For that's precisely the trouble: math and morals can just as easily be treated as ordinary, and they often have been. I see no reason why a society can't Humeanize them and do just fine. They would lose something, to be sure; they would lose what some of us regard as their religious associations, and what others regard as their superstitious associations. But to see math or morals as transcendent requires seeing that they involve or are involved in something extraordinary, something that can't be boxed up into ordinary categories.
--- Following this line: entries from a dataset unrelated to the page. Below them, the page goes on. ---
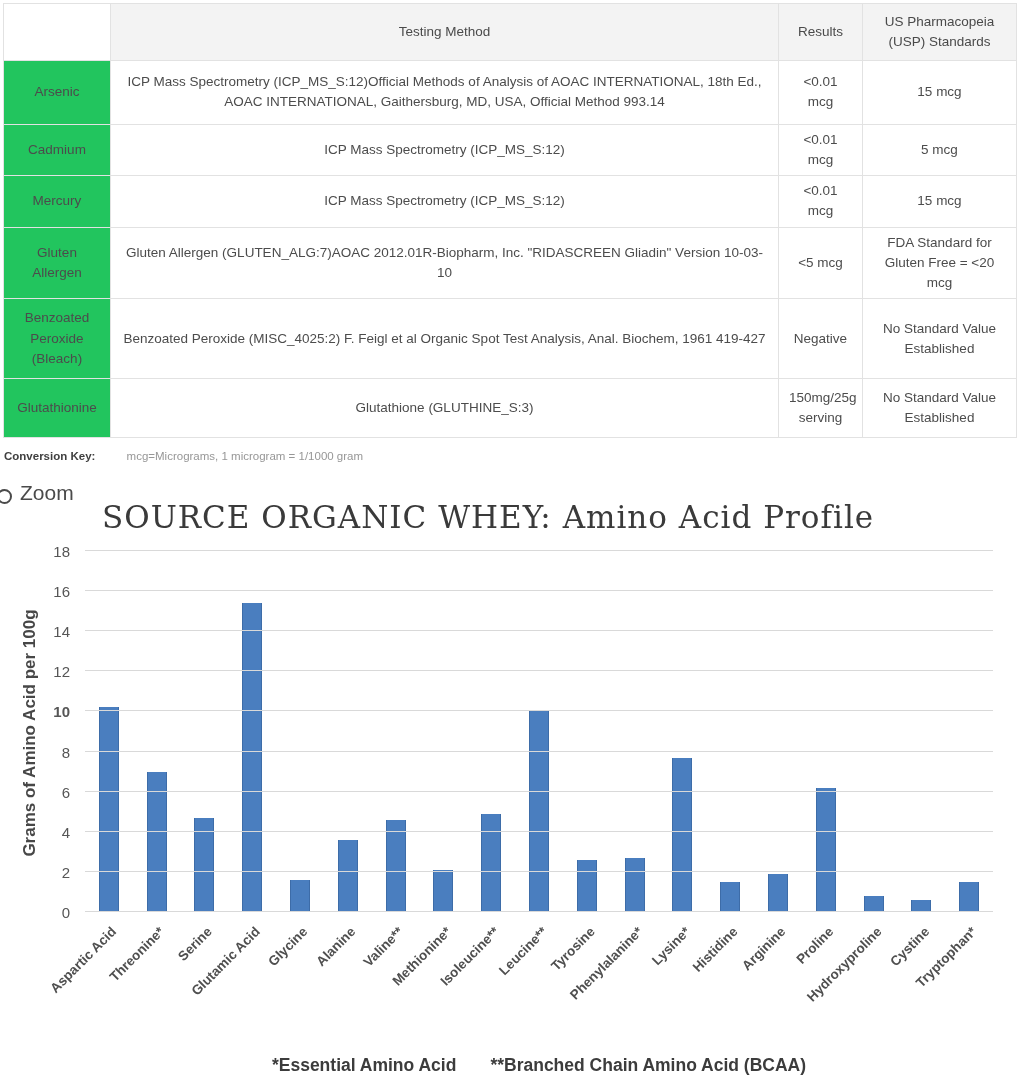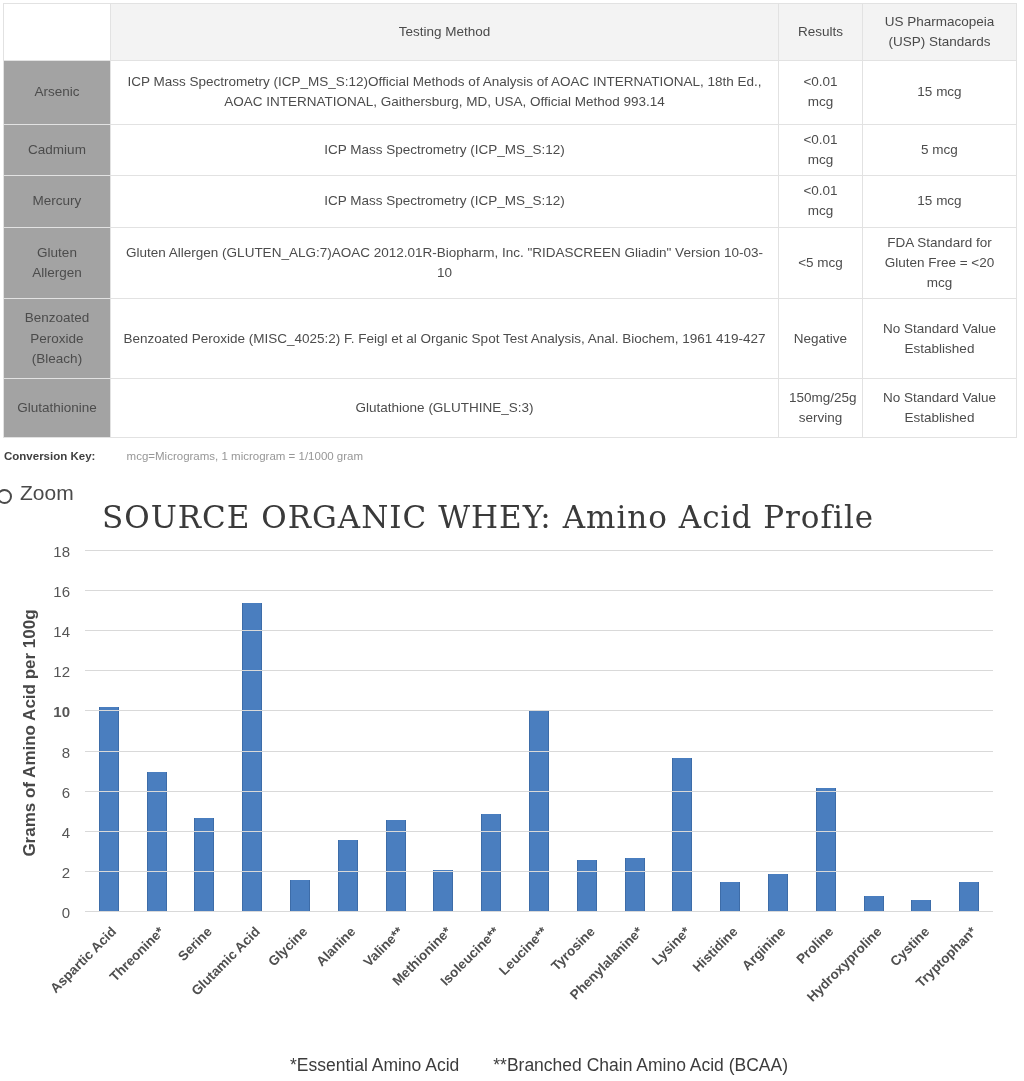--- a/index.html
+++ b/index.html
@@ -19,7 +19,7 @@
   }
   table.results th.hdr { background:#f3f3f3; color:#4a4a4a; }
   table.results th.corner { background:#fff; }
-  table.results td.substance { background:#a3a3a3; }
+  table.results td.substance { background:#22c55e; }
   table.results td.method { padding:11px 8px; }
 
   .conversion { position:absolute; top:450px; left:4px; font-size:11.5px; }

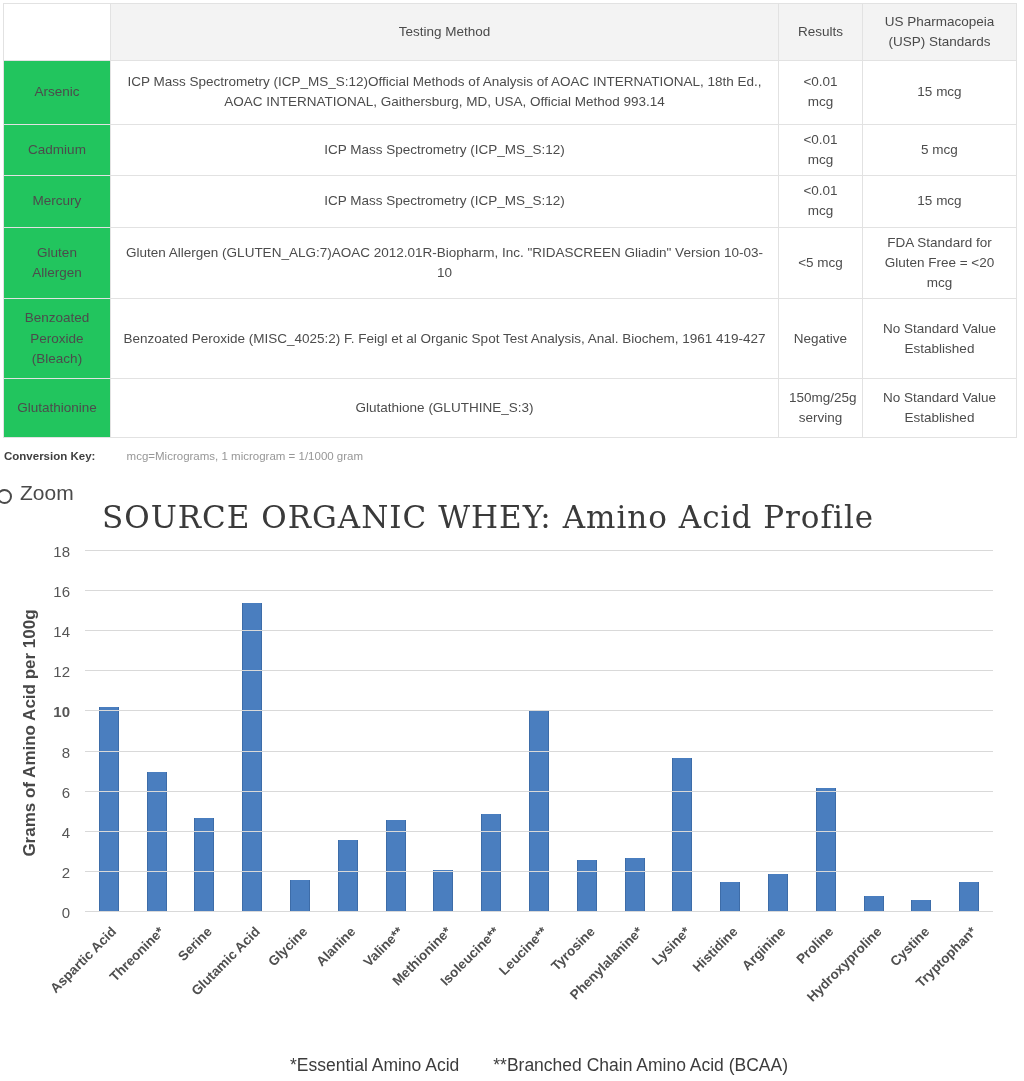--- a/index.html
+++ b/index.html
@@ -59,7 +59,7 @@
     transform-origin:100% 0%; white-space:nowrap; font-size:13.5px;
     font-weight:600; color:#4f4f4f; }
   .footnote { position:absolute; top:510px; left:85px; width:908px; text-align:center;
-    font-size:17.5px; font-weight:normal; color:#3c3c3c; }
+    font-size:17.5px; font-weight:bold; color:#3c3c3c; }
   .footnote span { display:inline-block; }
   .footnote .fn-gap { width:34px; }
 </style>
It would not strictly have to be a personal deity; but there is every reason to think that it would have to be the sort of thing we tend to call divine. And any talk of the transcendence of mathematical or moral truth is either fuzzy-talk or is a borrowing, direct or indirect, from this. Close the age of God and you close the age of Transcendent Truth. You still have truth, and that will get you some way. But it will not get you anything transcendent, unless you have already been trained to see it in that light. And that presupposes being trained to see it as part of a higher order, either of gods or of something more divine than any mere gods. How anyone could recognize this without any notion of divinity, or something closely analogous, is anyone's guess.

Of course, if one just means by 'transcendent' something like 'universal', one could just say so, and skip all the nonsense about their being transcendent.

But, as I said, it's a good post, and worth reading.